• **WHAT TO DO**
Quote exactly the lines spanning from the top of the data below to the line that contains "Uriage Baby 1st", including both.
### DATA IN THIS EXERCISE ###
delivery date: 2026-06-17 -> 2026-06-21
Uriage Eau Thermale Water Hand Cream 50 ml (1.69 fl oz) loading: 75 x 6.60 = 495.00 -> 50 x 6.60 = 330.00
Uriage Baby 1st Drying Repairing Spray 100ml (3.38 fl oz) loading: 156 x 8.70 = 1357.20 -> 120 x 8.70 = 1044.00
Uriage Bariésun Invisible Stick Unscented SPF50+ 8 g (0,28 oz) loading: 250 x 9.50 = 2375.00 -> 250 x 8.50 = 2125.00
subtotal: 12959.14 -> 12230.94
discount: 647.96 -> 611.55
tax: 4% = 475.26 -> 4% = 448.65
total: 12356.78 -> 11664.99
###
• **EXERCISE OUTPUT**
delivery date: 2026-06-17 -> 2026-06-21
Uriage Eau Thermale Water Hand Cream 50 ml (1.69 fl oz) loading: 75 x 6.60 = 495.00 -> 50 x 6.60 = 330.00
Uriage Baby 1st Drying Repairing Spray 100ml (3.38 fl oz) loading: 156 x 8.70 = 1357.20 -> 120 x 8.70 = 1044.00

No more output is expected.